The answer must be an exact copy of the entries that follow, with all images removed.

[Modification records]

────

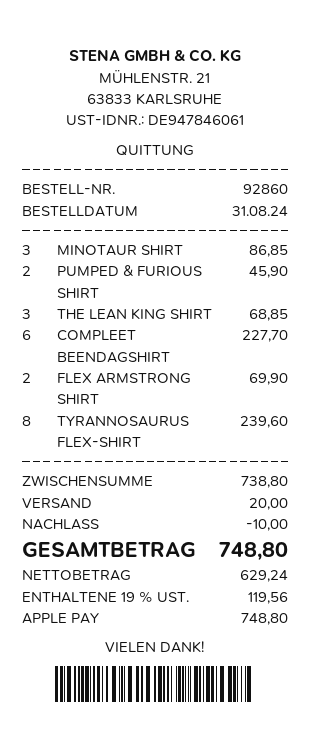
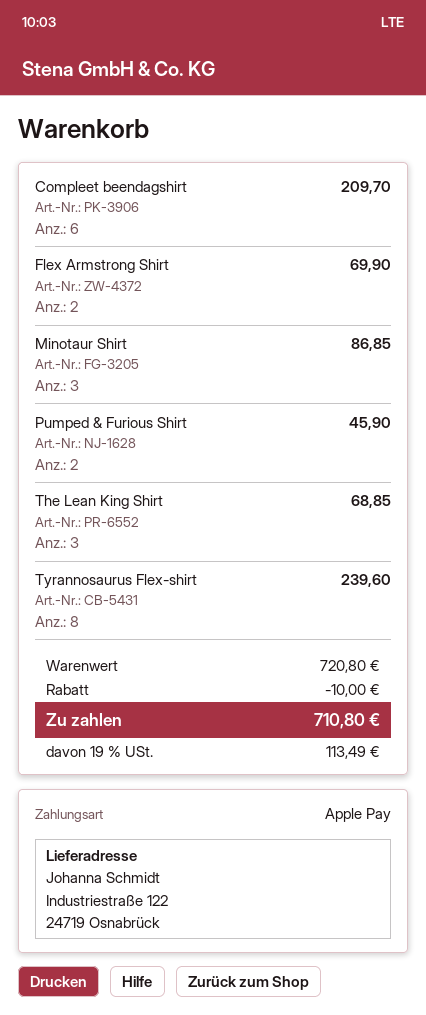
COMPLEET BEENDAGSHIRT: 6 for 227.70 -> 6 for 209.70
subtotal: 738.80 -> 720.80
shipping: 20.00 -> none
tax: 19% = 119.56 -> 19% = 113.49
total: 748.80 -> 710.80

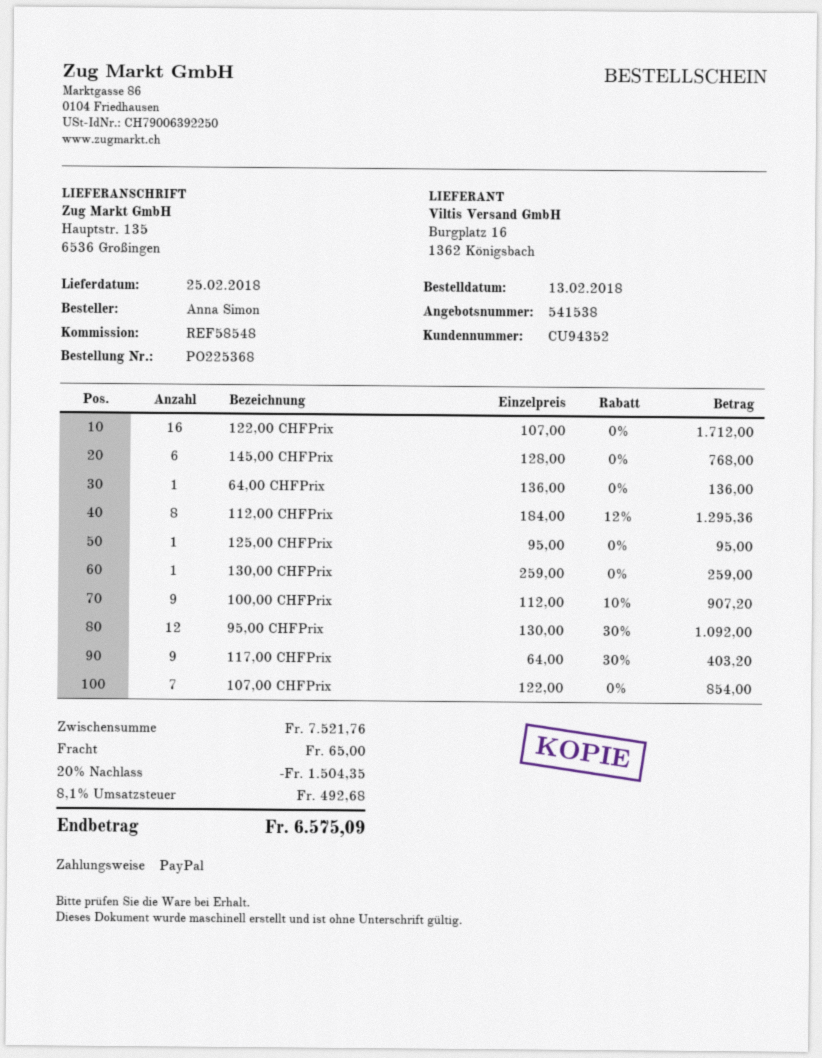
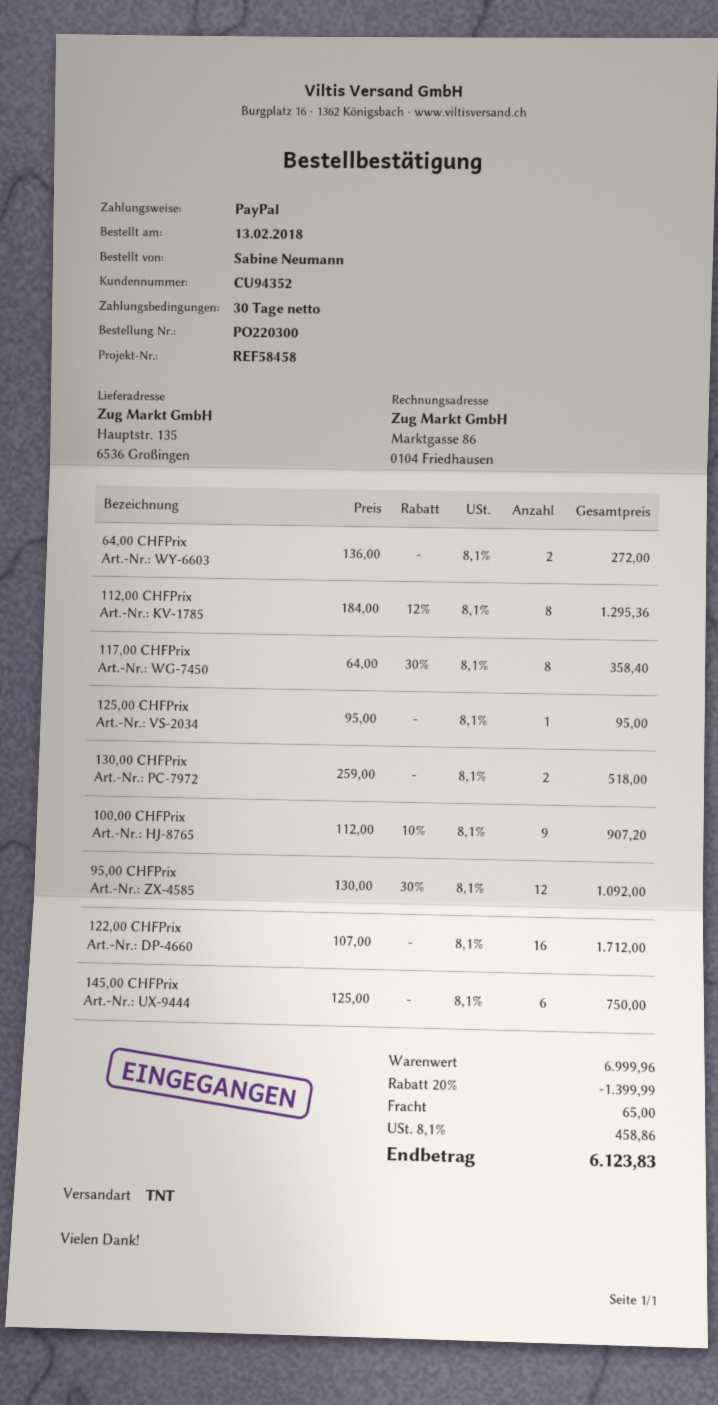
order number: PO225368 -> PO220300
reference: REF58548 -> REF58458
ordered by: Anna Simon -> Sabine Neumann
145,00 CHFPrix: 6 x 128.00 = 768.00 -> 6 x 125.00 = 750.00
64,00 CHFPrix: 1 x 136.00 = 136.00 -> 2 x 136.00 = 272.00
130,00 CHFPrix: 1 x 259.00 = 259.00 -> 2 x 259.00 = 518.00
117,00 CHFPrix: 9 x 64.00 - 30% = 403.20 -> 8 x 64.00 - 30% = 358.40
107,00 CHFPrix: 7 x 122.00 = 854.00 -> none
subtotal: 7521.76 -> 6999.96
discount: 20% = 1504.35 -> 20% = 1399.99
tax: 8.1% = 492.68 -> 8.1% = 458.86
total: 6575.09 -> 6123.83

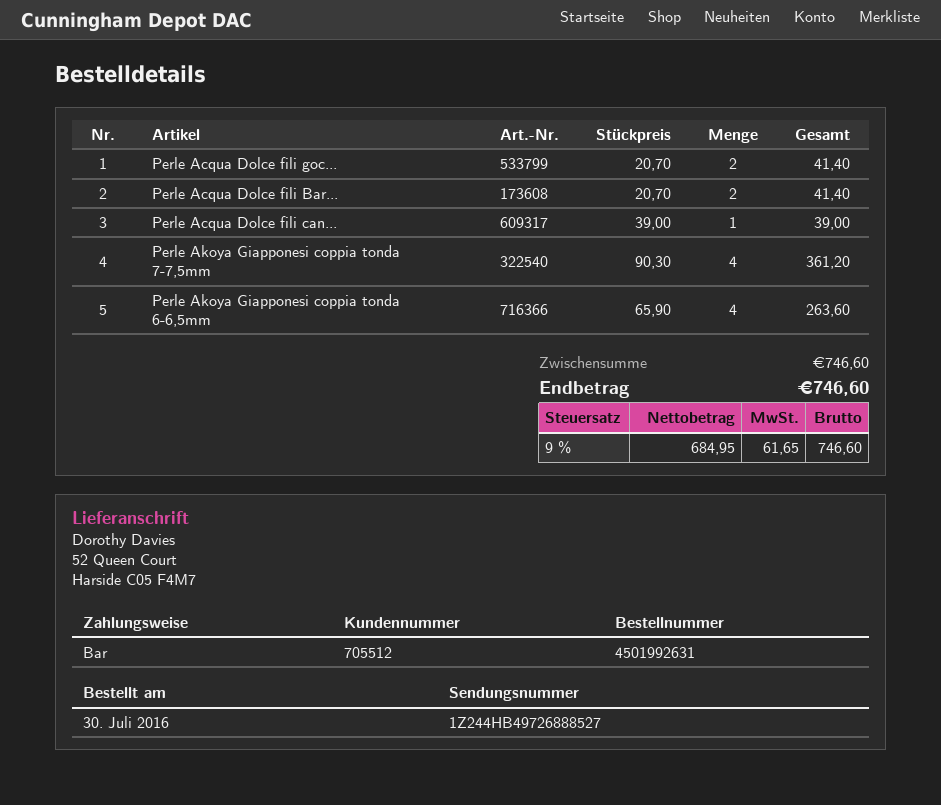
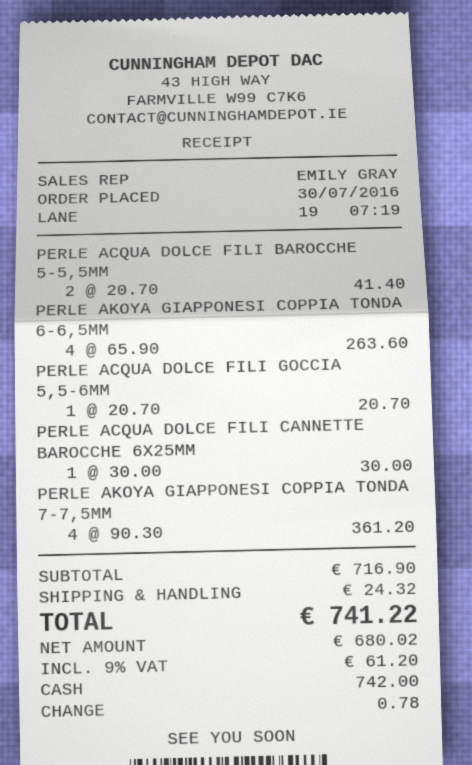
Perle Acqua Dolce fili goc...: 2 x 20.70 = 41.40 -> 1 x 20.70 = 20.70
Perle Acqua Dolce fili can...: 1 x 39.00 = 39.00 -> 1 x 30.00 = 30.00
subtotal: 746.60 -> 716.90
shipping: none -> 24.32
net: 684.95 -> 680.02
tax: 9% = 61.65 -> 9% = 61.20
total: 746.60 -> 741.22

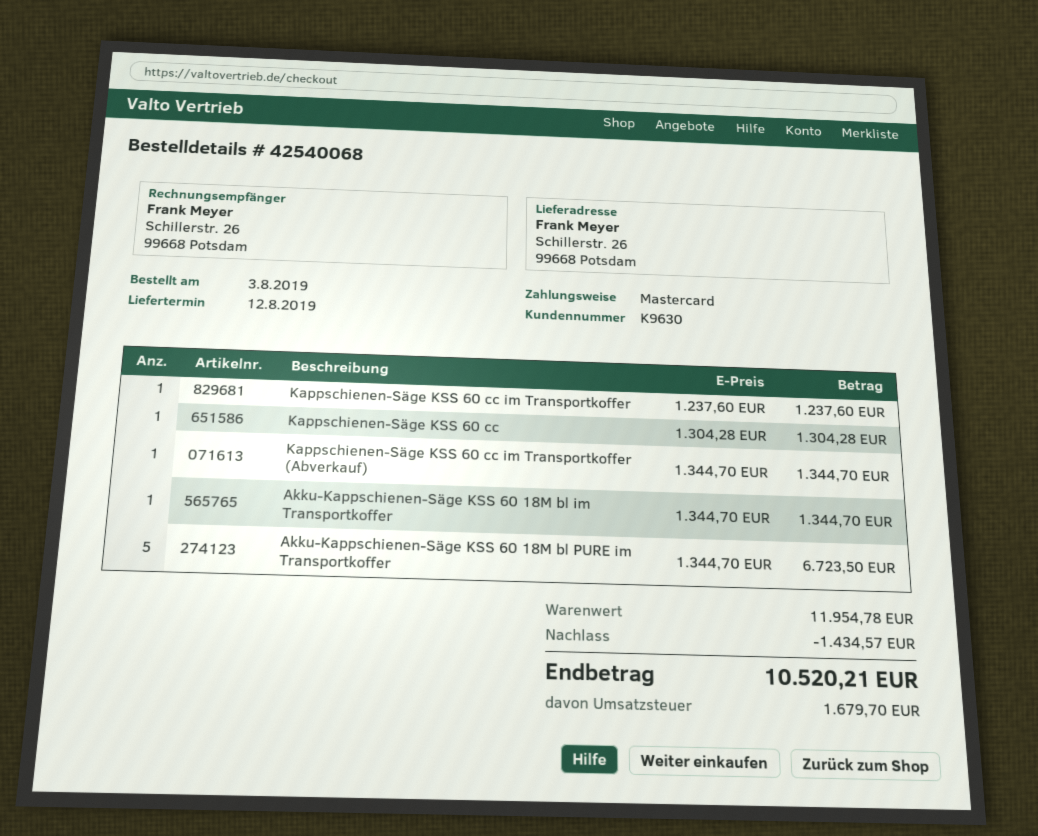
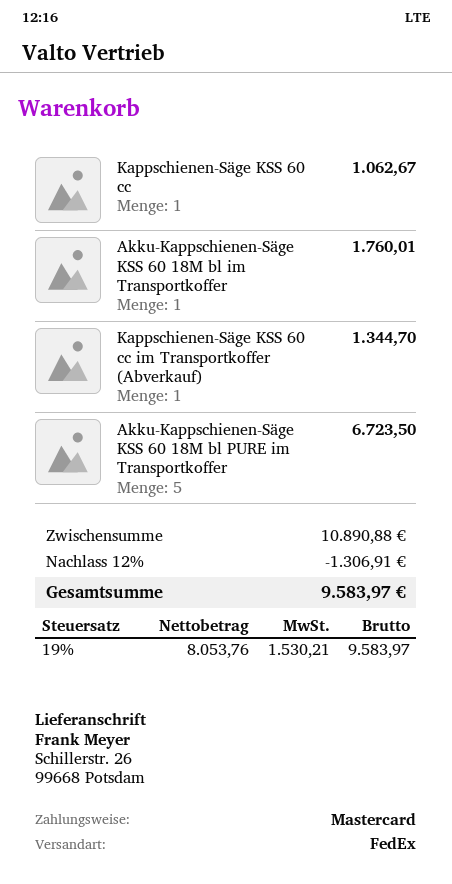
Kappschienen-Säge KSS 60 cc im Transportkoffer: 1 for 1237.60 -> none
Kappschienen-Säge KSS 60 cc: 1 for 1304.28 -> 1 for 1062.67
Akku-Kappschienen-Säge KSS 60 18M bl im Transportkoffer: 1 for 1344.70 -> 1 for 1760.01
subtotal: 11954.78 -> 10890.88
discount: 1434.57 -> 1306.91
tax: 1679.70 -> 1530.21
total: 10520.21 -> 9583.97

────

» Response
COMPLEET BEENDAGSHIRT: 6 for 227.70 -> 6 for 209.70
subtotal: 738.80 -> 720.80
shipping: 20.00 -> none
tax: 19% = 119.56 -> 19% = 113.49
total: 748.80 -> 710.80

order number: PO225368 -> PO220300
reference: REF58548 -> REF58458
ordered by: Anna Simon -> Sabine Neumann
145,00 CHFPrix: 6 x 128.00 = 768.00 -> 6 x 125.00 = 750.00
64,00 CHFPrix: 1 x 136.00 = 136.00 -> 2 x 136.00 = 272.00
130,00 CHFPrix: 1 x 259.00 = 259.00 -> 2 x 259.00 = 518.00
117,00 CHFPrix: 9 x 64.00 - 30% = 403.20 -> 8 x 64.00 - 30% = 358.40
107,00 CHFPrix: 7 x 122.00 = 854.00 -> none
subtotal: 7521.76 -> 6999.96
discount: 20% = 1504.35 -> 20% = 1399.99
tax: 8.1% = 492.68 -> 8.1% = 458.86
total: 6575.09 -> 6123.83

Perle Acqua Dolce fili goc...: 2 x 20.70 = 41.40 -> 1 x 20.70 = 20.70
Perle Acqua Dolce fili can...: 1 x 39.00 = 39.00 -> 1 x 30.00 = 30.00
subtotal: 746.60 -> 716.90
shipping: none -> 24.32
net: 684.95 -> 680.02
tax: 9% = 61.65 -> 9% = 61.20
total: 746.60 -> 741.22

Kappschienen-Säge KSS 60 cc im Transportkoffer: 1 for 1237.60 -> none
Kappschienen-Säge KSS 60 cc: 1 for 1304.28 -> 1 for 1062.67
Akku-Kappschienen-Säge KSS 60 18M bl im Transportkoffer: 1 for 1344.70 -> 1 for 1760.01
subtotal: 11954.78 -> 10890.88
discount: 1434.57 -> 1306.91
tax: 1679.70 -> 1530.21
total: 10520.21 -> 9583.97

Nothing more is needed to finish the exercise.